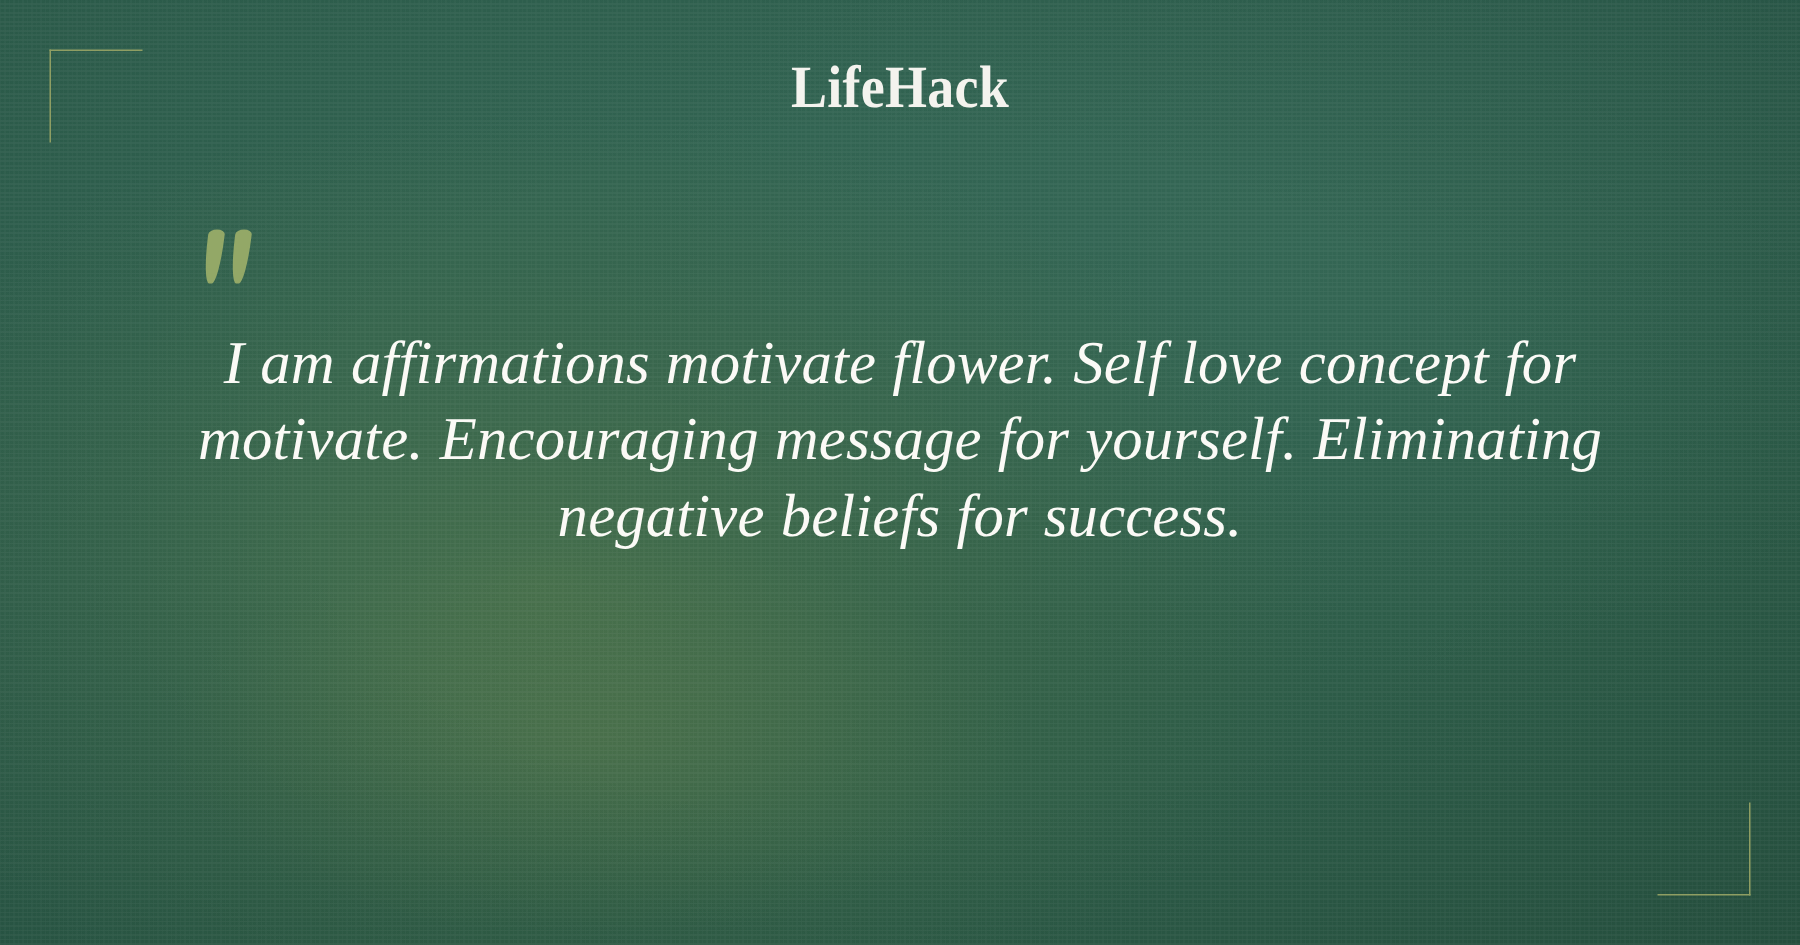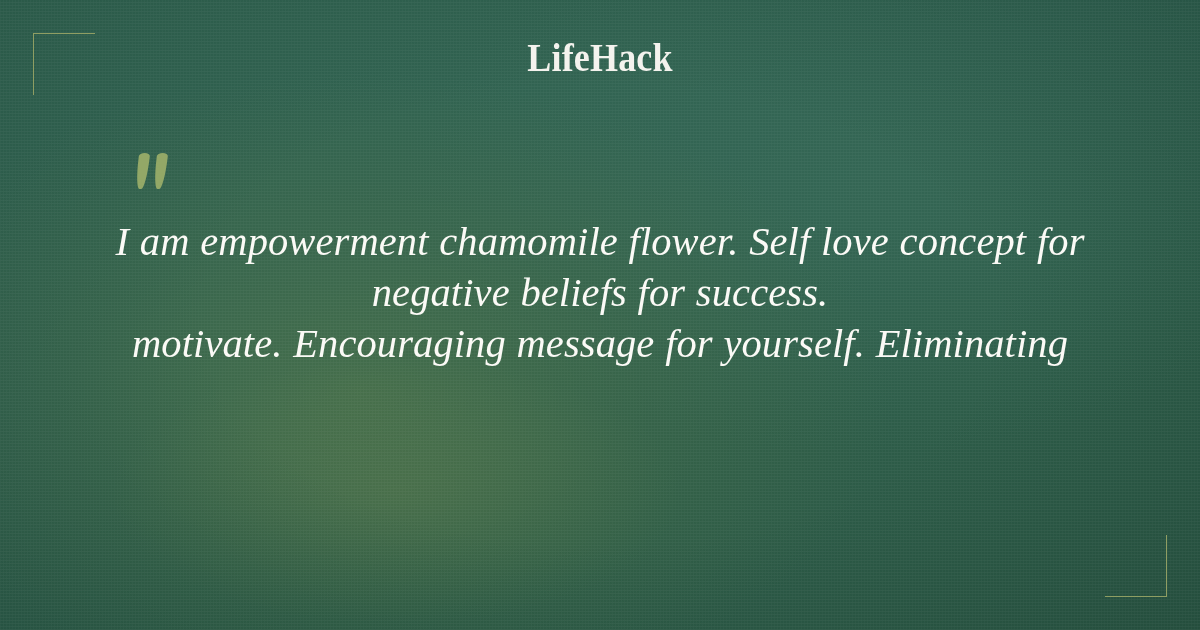--- a/index.html
+++ b/index.html
@@ -141,7 +141,7 @@
   </div>
 
   <div id="quote-text">
-    <div>I am empowerment chamomile flower. Self love concept for</div>
+    <div>I am affirmations motivate flower. Self love concept for</div>
     <div>negative beliefs for success.</div>
     <div>motivate. Encouraging message for yourself. Eliminating</div>
   </div>

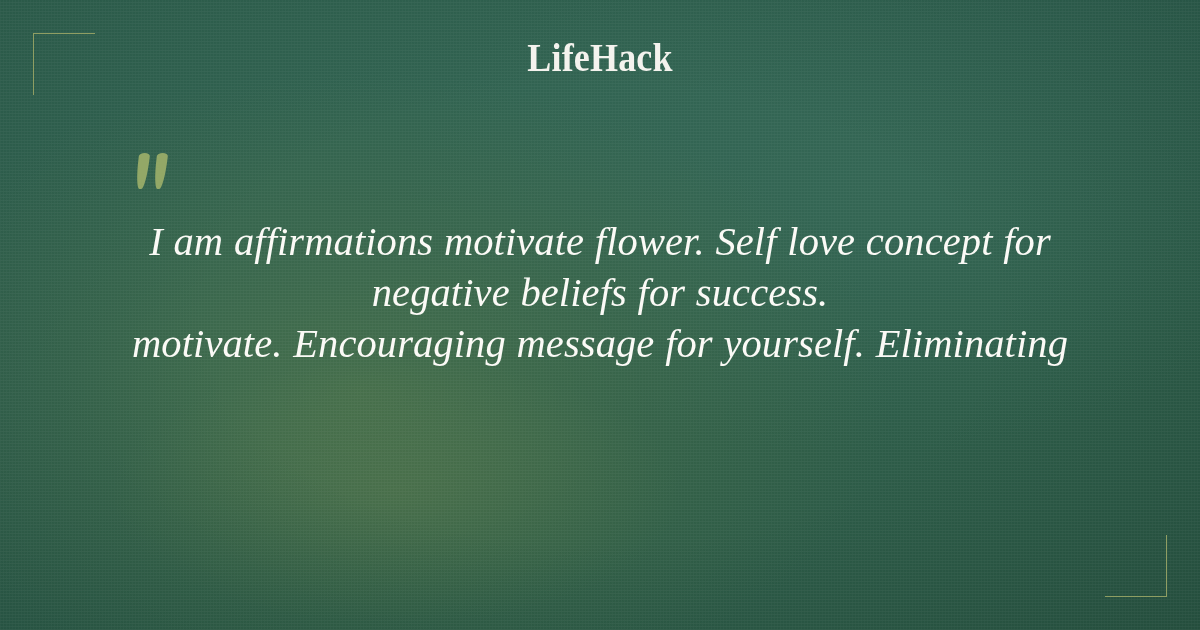--- a/index.html
+++ b/index.html
@@ -142,8 +142,8 @@
 
   <div id="quote-text">
     <div>I am affirmations motivate flower. Self love concept for</div>
+    <div>motivate. Encouraging message for yourself. Eliminating</div>
     <div>negative beliefs for success.</div>
-    <div>motivate. Encouraging message for yourself. Eliminating</div>
   </div>
 
 </div>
....
**Task goal**. Copy out every line of the material above that contains the string "message".

**Answer space**.
     <div>motivate. Encouraging message for yourself. Eliminating</div>
+    <div>motivate. Encouraging message for yourself. Eliminating</div>
-    <div>motivate. Encouraging message for yourself. Eliminating</div>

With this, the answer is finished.